Yes it will. Although it has not been fully tested for robustness i am
reasonable confident that the parser is quite robust because of the
nature of its implementation.

> I think in
> most cases this is true. In this case, I catch the exception and tear
> down the entire conversation with the client. I assume that the client
> will understand it when the server says, "dude, you just sent some bad
> stuff my way and all I can do is cut you off without any response."
>

Since you also do not 'pipeline', i.e. the client sends multiple
requests before processing the response to the first request, this
should be easier to manage.

> However, even if it is not the case and FI for whatever reason can't
> determine that what it has already is bad, there are a few cases.
>
> 1. The client sends more bytes across. In this case I keep feeding FI
> until it either throws an exception, or blocks again waiting for more
> bytes.
> 2. The client doesn't send anything more. Since my NIO selector is truly
> non-blocking, in this case, I set a timeout that says, I've read in some
> stuff, the client hasn't sent anymore in X seconds and the parser
> couldn't figure out how to handle what the client sent, therefore I
> figure that the message is corrupt and tear down the conversation with
> the client.
>
> So, no matter what the case, I eventually stop talking to the client and
> the client will see this as an end of stream when they go to read or an
> end of stream when they go to write some more. Both cases the client can
> handle however they want.
>

OK.

> The only case I'm not certain that this will cover is the case of
> proxies. I think that the proxy will still see the end of stream and
> handle it fine. This all really comes down to the request/response
> paradigm I'm using. If the protocol was truly bi-directional, then yeah,
> all the other messages would be lost. Luckily, I can guarantee that no
> more messages have been sent yet since the server hasn't finished
> processing the current one and hasn't yet sent a response.
>

Traditionally proxies, well HTTP proxies, tend not to understand the
semantics of content that is being transported. If you had a specific
proxy for your protocol then i think it would work.

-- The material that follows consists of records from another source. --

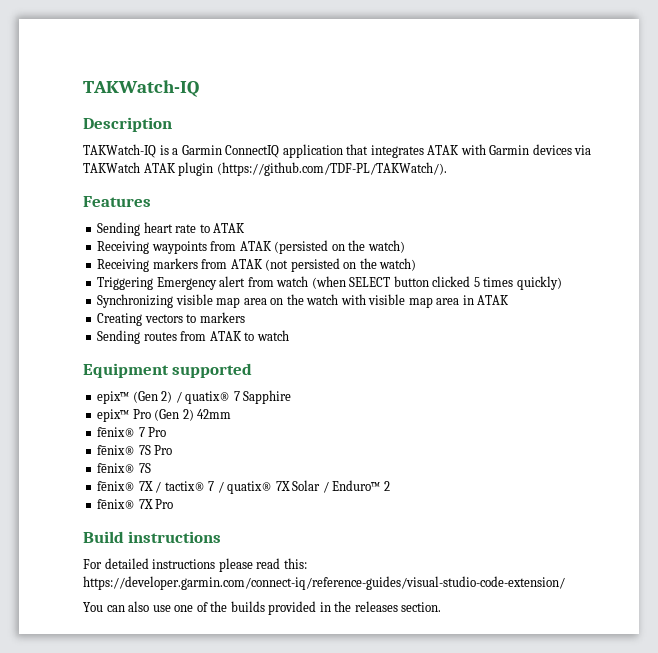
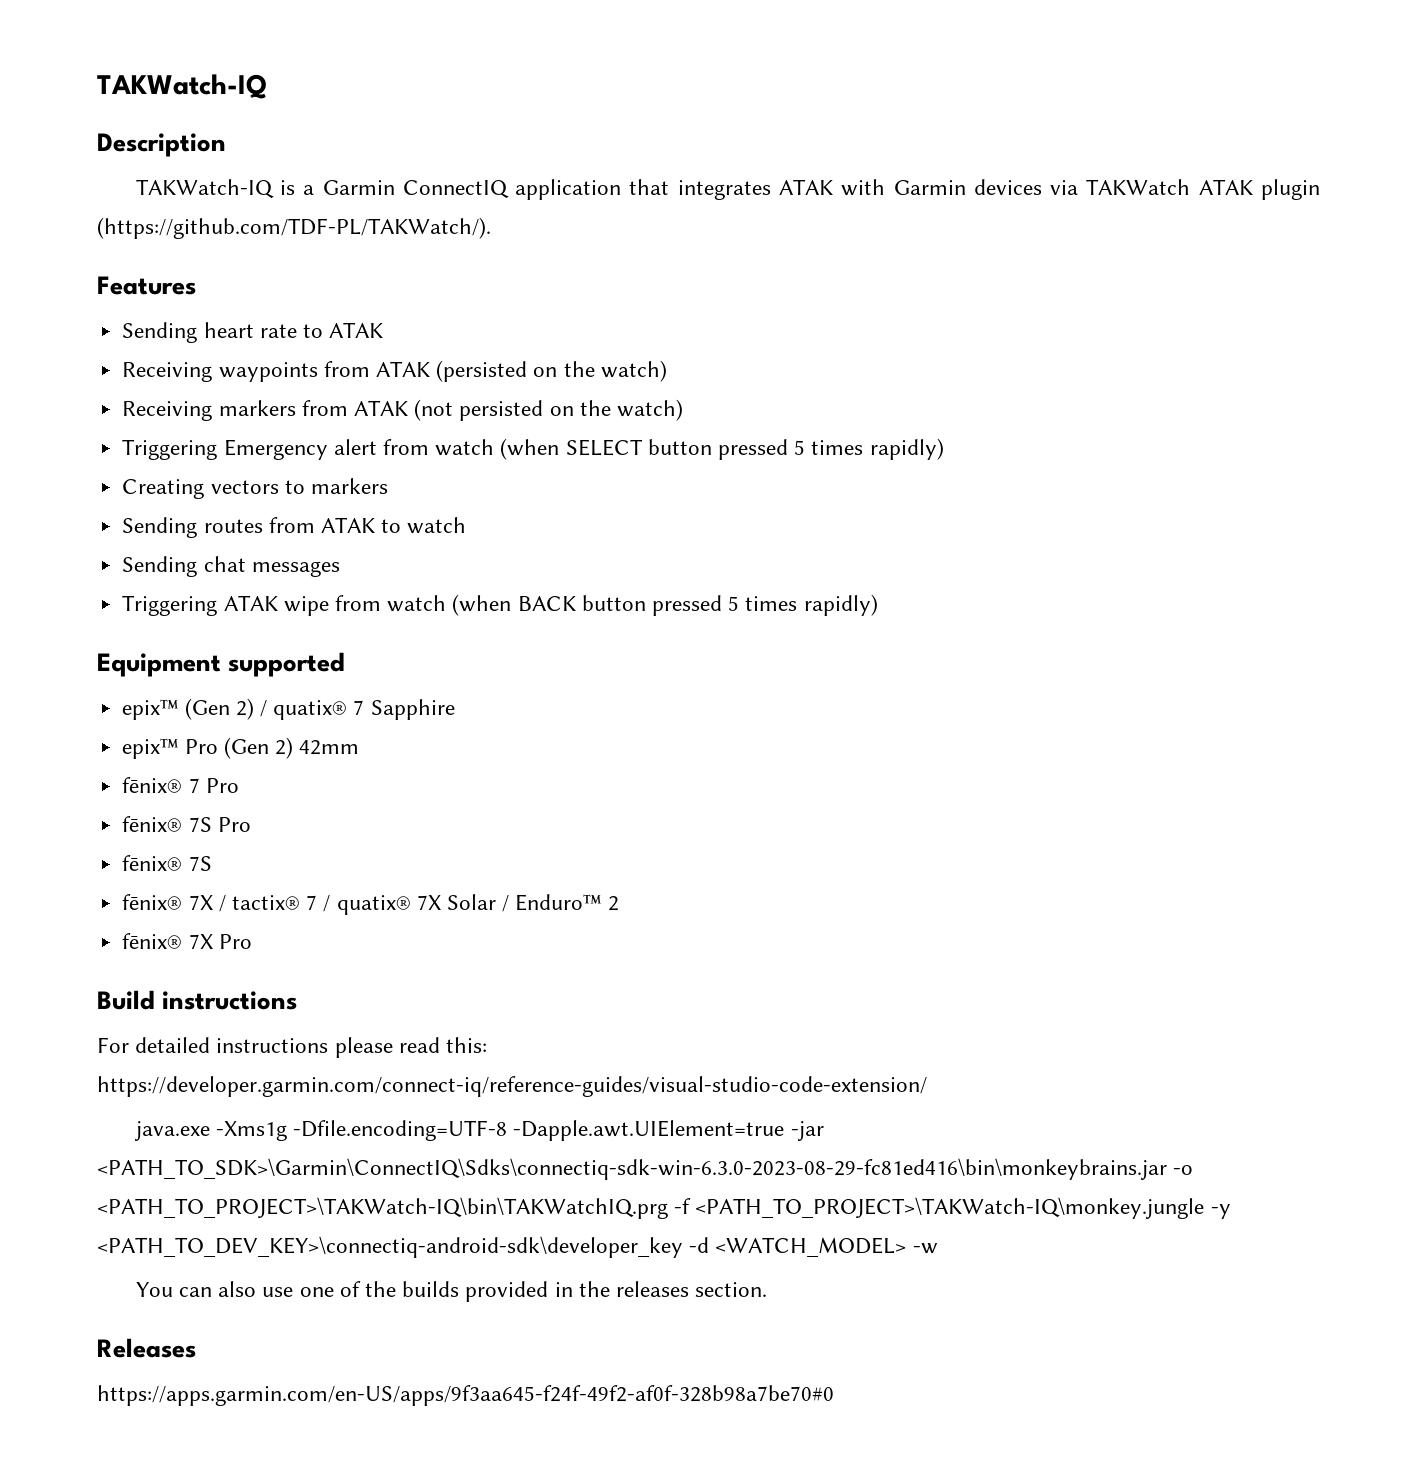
- Triggering Emergency alert from watch (when SELECT button clicked 5 times quickly)
- Synchronizing visible map area on the watch with visible map area in ATAK
+ Triggering Emergency alert from watch (when SELECT button pressed 5 times rapidly)
+ Sending chat messages
+ Triggering ATAK wipe from watch (when BACK button pressed 5 times rapidly)
+ java.exe -Xms1g -Dfile.encoding=UTF-8 -Dapple.awt.UIElement=true -jar <PATH_TO_SDK>\Garmin\ConnectIQ\Sdks\connectiq-sdk-win-6.3.0-2023-08-29-fc81ed416\bin\monkeybrains.jar -o <PATH_TO_PROJECT>\TAKWatch-IQ\bin\TAKWatchIQ.prg -f <PATH_TO_PROJECT>\TAKWatch-IQ\monkey.jungle -y <PATH_TO_DEV_KEY>\connectiq-android-sdk\developer_key -d <WATCH_MODEL> -w
+ Releases
+ https://apps.garmin.com/en-US/apps/9f3aa645-f24f-49f2-af0f-328b98a7be70#0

However in the long you may not be sure how your protocol will evolve
e.g. HTTP allows for pipelining when using keep-alive. What happens of
the message pattern changes? e.g. to an asynchronous pattern?

Also proxies tend to work with 'meta-data' e.g. where does this message
go?, which is independent of the semantics of the content. To some
extent this is changing with the concept of XML routers since it is
possible for a generic proxy to look into the message, for example
operating on the result of XPath expressions to make routing decisions.

> Again, let me know if you see holes in this. Also, if you would like to
> participate on the RFC for the protocol specification (nothing through a
> standards body, we are just going to publish it to our website and open
> up an email address or mailing list for comments), let me know and I'll
> email you when it comes out (hopefully in the next week or two).
>

Interesting. Send a link to this list when it is ready and i will have a
read.

Paul.

-- 
| ? + ? = To question
----------------\
    Paul Sandoz
         x38109
+33-4-76188109